Anche lo stato di necessità e l’emergenza hanno le proprie regole. Regole che dovrebbero far guardare lontano chi invece ha sempre lo sguardo sulla punta del proprio naso e sugli interessi del proprio “giardinetto”. Questo punto cruciale (il Quirinale) trascina inevitabilmente con sé il capo del governo e tutta l’architettura politica che è alla base del rinnovamento del nostro Paese. Vogliamo fare sentire tutta la nostra solidarietà al nostro presidente per permettergli di prendere in serenità qualunque decisione? Noi speriamo in una riconferma! Quanto è amato e stimato nel Paese lo prova l’accoglienza che riceve nelle uscite pubbliche, l’ultima la “standing ovation” del teatro la Scala.
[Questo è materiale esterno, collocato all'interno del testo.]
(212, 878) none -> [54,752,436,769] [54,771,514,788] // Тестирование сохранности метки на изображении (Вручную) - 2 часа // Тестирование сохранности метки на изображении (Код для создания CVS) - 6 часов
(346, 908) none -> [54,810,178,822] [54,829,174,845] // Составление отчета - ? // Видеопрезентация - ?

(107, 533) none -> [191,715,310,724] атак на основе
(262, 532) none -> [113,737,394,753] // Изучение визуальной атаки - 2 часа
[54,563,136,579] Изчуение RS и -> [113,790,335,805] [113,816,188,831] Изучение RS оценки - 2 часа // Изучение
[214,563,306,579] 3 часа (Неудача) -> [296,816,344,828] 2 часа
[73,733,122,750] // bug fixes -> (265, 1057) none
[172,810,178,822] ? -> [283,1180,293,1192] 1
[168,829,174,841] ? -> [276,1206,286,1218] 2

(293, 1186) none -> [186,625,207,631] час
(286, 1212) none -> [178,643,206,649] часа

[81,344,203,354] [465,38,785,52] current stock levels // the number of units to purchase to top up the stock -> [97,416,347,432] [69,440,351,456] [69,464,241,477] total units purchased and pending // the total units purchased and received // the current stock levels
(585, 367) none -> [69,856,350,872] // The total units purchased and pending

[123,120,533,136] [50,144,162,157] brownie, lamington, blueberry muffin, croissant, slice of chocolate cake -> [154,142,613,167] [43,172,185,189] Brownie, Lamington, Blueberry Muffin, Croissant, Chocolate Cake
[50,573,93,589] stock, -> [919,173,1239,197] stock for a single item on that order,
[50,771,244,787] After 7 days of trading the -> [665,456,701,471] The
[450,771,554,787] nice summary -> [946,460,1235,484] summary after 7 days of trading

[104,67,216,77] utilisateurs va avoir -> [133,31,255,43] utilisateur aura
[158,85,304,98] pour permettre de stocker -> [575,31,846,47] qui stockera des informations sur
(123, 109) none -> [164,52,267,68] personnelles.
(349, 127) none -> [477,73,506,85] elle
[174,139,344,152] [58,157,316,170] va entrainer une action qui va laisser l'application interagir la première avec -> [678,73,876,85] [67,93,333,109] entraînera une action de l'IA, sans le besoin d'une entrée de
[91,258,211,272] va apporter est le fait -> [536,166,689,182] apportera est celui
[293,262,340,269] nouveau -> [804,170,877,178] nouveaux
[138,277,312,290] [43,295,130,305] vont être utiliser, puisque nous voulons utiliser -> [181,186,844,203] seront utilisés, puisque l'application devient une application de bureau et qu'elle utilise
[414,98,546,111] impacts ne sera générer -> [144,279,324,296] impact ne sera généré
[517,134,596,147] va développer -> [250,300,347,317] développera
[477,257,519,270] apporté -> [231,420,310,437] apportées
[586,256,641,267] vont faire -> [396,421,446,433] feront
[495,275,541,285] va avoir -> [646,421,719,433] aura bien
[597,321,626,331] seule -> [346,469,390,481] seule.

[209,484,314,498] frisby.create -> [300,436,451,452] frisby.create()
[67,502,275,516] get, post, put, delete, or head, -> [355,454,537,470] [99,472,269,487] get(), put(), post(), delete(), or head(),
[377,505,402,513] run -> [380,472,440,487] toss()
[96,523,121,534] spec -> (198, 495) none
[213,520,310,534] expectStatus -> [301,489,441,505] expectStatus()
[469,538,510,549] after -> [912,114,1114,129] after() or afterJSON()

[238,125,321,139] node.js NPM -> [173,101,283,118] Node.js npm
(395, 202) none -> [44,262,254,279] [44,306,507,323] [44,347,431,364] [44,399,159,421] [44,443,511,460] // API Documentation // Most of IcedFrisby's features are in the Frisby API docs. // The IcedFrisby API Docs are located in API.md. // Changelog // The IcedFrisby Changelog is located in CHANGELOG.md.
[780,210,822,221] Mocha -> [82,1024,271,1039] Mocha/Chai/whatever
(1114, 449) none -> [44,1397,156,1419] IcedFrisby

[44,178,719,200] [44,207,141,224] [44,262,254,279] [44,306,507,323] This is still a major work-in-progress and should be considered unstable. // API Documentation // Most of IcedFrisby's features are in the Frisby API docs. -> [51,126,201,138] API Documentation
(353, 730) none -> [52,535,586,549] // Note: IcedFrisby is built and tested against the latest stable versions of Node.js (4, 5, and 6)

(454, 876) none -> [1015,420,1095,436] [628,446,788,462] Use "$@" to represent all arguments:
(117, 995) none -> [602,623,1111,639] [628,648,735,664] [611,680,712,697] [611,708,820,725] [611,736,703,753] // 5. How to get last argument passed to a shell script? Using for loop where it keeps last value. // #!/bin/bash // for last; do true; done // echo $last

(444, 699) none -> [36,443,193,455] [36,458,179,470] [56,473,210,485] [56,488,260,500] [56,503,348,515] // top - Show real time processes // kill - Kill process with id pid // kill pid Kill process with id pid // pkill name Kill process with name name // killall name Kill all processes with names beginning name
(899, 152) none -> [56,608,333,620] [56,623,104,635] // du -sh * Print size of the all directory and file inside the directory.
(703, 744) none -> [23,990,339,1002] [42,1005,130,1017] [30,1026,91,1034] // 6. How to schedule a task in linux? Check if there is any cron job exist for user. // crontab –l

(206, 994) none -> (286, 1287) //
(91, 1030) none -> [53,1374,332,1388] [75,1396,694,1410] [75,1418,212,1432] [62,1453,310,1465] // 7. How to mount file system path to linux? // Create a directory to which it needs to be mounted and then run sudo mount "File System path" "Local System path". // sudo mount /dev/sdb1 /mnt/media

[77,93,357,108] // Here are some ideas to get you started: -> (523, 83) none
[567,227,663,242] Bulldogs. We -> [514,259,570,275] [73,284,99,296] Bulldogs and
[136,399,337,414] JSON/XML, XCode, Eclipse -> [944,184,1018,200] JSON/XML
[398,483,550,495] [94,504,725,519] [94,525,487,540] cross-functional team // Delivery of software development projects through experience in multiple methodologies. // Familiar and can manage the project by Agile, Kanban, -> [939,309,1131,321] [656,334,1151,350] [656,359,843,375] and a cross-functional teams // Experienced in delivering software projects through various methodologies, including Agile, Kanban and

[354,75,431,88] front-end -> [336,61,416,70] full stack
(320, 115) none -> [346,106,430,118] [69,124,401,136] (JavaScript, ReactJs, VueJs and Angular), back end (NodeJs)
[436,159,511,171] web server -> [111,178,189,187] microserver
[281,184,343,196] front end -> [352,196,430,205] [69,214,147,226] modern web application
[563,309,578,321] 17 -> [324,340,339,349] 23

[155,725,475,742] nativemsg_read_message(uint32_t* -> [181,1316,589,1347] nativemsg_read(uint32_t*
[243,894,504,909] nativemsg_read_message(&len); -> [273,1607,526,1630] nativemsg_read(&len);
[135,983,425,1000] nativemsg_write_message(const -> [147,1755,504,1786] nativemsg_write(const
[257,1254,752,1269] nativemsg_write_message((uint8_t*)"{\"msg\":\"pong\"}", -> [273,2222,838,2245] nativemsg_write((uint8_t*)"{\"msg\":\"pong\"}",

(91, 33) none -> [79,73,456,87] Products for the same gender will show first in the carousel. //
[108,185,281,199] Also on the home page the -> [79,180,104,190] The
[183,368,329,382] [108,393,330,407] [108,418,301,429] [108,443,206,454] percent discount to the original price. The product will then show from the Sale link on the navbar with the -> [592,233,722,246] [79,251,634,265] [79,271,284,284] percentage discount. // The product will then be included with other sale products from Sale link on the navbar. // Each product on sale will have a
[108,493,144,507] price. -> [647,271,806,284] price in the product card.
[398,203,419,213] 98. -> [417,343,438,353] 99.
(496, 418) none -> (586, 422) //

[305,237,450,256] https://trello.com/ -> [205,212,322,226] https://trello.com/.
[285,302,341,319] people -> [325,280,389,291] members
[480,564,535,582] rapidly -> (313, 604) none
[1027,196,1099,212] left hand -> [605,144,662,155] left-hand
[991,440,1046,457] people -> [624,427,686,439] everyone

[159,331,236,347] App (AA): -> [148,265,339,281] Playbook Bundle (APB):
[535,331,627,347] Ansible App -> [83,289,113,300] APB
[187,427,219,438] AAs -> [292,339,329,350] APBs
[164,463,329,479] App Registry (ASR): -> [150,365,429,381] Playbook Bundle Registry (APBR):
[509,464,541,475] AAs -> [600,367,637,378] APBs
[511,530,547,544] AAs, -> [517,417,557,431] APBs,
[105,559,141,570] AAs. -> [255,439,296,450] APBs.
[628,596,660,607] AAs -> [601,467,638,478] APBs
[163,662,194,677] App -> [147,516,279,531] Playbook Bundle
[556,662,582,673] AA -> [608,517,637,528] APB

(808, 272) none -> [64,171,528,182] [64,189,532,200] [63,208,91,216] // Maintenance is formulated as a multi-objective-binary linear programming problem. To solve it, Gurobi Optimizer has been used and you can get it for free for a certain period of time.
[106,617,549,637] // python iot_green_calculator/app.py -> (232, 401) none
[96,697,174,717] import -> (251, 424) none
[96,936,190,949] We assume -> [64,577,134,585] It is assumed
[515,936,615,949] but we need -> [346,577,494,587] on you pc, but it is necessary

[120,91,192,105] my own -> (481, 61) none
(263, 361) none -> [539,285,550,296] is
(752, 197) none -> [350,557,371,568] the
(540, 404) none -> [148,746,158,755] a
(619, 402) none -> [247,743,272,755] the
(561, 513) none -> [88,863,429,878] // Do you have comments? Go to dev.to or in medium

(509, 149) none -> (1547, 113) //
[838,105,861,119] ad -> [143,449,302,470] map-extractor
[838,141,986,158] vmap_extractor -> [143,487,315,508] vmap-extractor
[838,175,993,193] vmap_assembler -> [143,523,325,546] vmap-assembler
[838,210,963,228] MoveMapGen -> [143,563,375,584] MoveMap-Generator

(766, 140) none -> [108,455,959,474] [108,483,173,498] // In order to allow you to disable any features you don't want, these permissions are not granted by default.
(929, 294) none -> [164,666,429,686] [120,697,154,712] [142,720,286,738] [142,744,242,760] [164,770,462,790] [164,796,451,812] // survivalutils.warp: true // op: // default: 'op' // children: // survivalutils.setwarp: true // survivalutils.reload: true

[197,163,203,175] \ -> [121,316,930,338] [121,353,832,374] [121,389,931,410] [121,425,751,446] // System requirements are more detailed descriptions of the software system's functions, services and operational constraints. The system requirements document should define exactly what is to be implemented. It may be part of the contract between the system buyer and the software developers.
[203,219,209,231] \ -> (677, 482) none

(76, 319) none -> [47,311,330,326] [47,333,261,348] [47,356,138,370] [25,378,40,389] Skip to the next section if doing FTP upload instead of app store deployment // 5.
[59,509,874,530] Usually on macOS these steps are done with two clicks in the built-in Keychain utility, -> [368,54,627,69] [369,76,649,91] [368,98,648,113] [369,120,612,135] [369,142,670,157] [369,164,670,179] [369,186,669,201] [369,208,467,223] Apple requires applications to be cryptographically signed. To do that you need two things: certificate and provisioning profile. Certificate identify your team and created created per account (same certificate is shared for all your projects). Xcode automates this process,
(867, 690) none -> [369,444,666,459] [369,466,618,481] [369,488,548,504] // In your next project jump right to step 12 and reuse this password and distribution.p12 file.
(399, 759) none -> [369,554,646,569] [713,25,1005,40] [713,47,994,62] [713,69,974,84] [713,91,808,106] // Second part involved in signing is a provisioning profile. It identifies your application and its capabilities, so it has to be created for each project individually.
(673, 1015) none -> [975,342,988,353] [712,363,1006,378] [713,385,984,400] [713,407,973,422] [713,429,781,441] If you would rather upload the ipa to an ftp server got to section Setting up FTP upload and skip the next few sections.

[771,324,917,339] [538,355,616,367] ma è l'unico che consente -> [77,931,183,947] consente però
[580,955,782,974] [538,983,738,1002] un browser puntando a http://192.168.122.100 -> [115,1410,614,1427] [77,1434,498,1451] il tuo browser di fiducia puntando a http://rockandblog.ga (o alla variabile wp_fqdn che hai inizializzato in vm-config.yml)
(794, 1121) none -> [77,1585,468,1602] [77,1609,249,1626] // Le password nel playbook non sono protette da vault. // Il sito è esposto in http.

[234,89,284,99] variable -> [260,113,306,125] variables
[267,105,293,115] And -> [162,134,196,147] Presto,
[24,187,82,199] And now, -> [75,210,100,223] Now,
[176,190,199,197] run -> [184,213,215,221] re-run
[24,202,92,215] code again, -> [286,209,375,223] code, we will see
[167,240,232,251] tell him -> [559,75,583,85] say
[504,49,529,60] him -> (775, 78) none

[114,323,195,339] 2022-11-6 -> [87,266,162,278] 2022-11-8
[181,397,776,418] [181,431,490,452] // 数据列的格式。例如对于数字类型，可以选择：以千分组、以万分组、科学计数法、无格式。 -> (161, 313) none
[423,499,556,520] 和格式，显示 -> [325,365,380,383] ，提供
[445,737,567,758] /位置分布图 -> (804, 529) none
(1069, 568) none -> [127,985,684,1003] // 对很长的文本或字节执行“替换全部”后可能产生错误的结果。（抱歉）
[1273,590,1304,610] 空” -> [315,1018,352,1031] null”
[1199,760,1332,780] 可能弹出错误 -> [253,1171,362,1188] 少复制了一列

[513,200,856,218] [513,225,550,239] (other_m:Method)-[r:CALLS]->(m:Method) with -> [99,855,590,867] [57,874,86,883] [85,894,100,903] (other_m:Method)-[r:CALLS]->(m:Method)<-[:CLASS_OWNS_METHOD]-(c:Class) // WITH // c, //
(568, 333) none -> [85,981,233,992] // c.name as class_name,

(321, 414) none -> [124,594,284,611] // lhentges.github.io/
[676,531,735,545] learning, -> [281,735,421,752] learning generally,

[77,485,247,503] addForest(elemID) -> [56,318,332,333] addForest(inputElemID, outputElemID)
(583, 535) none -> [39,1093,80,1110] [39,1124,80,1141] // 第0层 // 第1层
Sul panorama del cattolicesimo sentirei di dire che, proprio dalla sua prospettiva, sarebbe auspicabile evitare ulteriori passi che frammentino ancora di più il quadro politico. Mi chiedo perché piuttosto che insistere con la formazione di partiti identitari, che raccoglierebbero le briciole e che sarebbero granelli di sabbia fra gli ingranaggi del parlamento, non si spendano nella società civile e anche in partiti di riferimento per rigenerare quel senso di responsabilità utile affinché alcuni malcostumi, origine di grande ingiustizia sociale, finiscano. Mi permetto una provocazione di cui chiedo preventivamente scusa se percepita poco rispettosa del contributo che il cattolicesimo ha dato alla politica, in tempi non recenti.

Chiedo, perché le energie che si stanno investendo nel parlare di “centro” e di partito identitario – a questo proposito viene da chiedersi se Mons. Galantino è la voce di una certa gerarchia nostalgica di un tempo che lo stesso  Papa Francesco ha detto non essercene bisogno – non vengono indirizzate altrove? Per esempio progettando una incisiva campagna contro un “peccato” che costa alla nostra comunità nazionale più di 100 miliardi di euro l’anno: l’evasione fiscale. Una grande campagna etica e morale, questa sì, per sconfiggere povertà e rendere il Paese più civile. Andare di porta in porta, di parrocchia in parrocchia, a raccomandare di chiedere scontrini, fatture, di non pagare in nero, giacché pagare le tasse è un atto di amore per il prossimo oltre che etico. Che grande servizio al Paese!